What lines of the data include the string "display"? Copy them all.

### INFORMATION ###

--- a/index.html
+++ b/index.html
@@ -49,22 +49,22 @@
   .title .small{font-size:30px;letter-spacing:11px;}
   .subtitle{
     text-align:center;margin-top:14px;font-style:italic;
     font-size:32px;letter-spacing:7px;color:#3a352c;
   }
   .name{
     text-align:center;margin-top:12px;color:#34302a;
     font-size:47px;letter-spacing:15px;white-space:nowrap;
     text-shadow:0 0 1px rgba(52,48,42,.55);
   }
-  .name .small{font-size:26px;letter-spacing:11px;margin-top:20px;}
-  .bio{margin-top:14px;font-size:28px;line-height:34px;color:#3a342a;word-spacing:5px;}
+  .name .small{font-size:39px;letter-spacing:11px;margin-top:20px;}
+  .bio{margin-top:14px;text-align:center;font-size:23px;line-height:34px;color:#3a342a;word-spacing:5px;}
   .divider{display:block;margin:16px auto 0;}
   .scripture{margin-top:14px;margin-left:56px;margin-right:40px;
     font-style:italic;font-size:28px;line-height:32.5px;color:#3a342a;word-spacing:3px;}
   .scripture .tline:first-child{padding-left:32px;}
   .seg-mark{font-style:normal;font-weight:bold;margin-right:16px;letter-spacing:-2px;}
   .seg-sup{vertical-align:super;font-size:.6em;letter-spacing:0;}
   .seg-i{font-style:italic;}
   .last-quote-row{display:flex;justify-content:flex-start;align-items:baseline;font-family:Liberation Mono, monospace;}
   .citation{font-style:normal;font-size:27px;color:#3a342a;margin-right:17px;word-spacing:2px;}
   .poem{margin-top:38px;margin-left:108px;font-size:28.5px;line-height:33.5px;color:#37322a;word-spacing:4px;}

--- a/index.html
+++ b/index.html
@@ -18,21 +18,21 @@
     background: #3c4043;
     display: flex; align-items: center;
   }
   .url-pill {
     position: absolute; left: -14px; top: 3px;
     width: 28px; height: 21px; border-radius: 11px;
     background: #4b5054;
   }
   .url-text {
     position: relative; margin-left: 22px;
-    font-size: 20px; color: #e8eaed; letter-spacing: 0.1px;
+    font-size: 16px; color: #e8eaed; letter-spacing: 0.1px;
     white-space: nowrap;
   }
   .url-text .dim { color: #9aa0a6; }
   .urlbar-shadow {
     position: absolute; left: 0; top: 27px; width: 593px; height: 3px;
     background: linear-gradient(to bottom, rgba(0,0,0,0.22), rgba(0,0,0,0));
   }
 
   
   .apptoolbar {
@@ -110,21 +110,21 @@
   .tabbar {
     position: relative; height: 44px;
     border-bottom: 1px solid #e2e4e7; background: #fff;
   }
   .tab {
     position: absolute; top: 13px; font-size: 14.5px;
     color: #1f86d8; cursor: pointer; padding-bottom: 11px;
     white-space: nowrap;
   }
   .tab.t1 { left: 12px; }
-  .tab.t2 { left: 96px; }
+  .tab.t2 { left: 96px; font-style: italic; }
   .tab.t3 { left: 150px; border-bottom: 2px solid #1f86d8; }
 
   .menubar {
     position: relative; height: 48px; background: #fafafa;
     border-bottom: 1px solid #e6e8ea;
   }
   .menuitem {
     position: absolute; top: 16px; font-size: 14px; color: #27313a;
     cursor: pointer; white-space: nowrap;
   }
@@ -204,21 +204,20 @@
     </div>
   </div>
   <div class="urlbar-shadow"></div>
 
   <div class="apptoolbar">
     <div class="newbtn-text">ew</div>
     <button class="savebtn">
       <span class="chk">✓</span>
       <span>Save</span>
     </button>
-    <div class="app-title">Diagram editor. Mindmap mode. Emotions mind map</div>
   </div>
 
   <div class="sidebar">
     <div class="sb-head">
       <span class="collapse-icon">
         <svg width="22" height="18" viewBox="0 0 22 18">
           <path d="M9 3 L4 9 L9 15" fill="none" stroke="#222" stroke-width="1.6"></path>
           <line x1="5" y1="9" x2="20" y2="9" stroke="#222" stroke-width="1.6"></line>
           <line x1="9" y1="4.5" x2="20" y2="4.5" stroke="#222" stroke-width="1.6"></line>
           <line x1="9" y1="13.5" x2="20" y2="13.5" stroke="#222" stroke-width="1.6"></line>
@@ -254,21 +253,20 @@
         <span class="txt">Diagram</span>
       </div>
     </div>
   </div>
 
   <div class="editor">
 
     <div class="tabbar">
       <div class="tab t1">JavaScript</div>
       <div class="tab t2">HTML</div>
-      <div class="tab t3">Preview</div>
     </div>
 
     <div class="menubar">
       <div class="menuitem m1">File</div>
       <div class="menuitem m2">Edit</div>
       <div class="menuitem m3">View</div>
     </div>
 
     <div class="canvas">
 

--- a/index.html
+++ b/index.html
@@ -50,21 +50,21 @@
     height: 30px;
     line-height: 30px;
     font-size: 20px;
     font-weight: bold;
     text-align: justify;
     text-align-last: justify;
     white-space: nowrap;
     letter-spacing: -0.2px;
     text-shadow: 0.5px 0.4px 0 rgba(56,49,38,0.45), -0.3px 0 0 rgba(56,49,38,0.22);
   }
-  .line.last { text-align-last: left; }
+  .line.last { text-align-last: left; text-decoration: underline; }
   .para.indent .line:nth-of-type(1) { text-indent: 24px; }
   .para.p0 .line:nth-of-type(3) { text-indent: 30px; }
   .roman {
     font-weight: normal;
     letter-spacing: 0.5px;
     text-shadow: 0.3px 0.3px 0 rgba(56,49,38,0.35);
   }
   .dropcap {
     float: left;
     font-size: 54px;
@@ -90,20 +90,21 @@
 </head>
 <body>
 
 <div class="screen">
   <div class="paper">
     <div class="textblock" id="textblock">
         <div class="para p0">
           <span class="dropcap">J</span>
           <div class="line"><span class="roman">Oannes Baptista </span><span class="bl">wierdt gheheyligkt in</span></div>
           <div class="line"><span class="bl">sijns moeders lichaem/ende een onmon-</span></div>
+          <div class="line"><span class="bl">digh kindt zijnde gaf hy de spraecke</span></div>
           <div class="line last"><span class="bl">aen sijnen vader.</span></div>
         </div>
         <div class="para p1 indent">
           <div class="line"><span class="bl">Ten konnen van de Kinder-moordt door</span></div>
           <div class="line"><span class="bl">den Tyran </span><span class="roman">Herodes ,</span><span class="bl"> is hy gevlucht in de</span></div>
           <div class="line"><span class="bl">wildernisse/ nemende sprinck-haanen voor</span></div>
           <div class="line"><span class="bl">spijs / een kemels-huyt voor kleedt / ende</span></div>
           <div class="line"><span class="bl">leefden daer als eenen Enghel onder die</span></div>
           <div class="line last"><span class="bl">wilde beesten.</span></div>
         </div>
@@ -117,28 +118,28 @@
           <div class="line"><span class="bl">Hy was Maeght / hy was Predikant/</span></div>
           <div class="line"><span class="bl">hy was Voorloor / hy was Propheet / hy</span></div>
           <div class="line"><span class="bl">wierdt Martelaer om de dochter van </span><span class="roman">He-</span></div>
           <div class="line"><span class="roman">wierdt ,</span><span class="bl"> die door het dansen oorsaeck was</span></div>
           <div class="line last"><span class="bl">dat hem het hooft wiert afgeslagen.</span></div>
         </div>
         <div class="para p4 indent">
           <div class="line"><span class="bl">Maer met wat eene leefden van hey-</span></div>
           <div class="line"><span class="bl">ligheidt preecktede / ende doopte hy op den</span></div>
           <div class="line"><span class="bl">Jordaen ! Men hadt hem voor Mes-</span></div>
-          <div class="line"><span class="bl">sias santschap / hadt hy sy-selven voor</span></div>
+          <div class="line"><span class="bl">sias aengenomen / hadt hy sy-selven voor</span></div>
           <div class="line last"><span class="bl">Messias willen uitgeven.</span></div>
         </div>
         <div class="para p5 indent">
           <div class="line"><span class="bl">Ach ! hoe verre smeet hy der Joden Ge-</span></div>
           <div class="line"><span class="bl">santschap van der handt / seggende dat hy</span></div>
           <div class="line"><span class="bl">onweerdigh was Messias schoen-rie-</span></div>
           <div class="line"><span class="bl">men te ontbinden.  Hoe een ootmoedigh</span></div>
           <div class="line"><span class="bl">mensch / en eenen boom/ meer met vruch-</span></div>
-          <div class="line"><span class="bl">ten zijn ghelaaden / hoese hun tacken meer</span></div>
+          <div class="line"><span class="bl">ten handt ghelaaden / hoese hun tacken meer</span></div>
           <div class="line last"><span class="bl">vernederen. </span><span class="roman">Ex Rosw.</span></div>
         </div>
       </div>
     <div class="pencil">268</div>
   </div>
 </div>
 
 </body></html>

###

• [RESPONSE]
   .divider{display:block;margin:16px auto 0;}
   .last-quote-row{display:flex;justify-content:flex-start;align-items:baseline;font-family:Liberation Mono, monospace;}
     display: flex; align-items: center;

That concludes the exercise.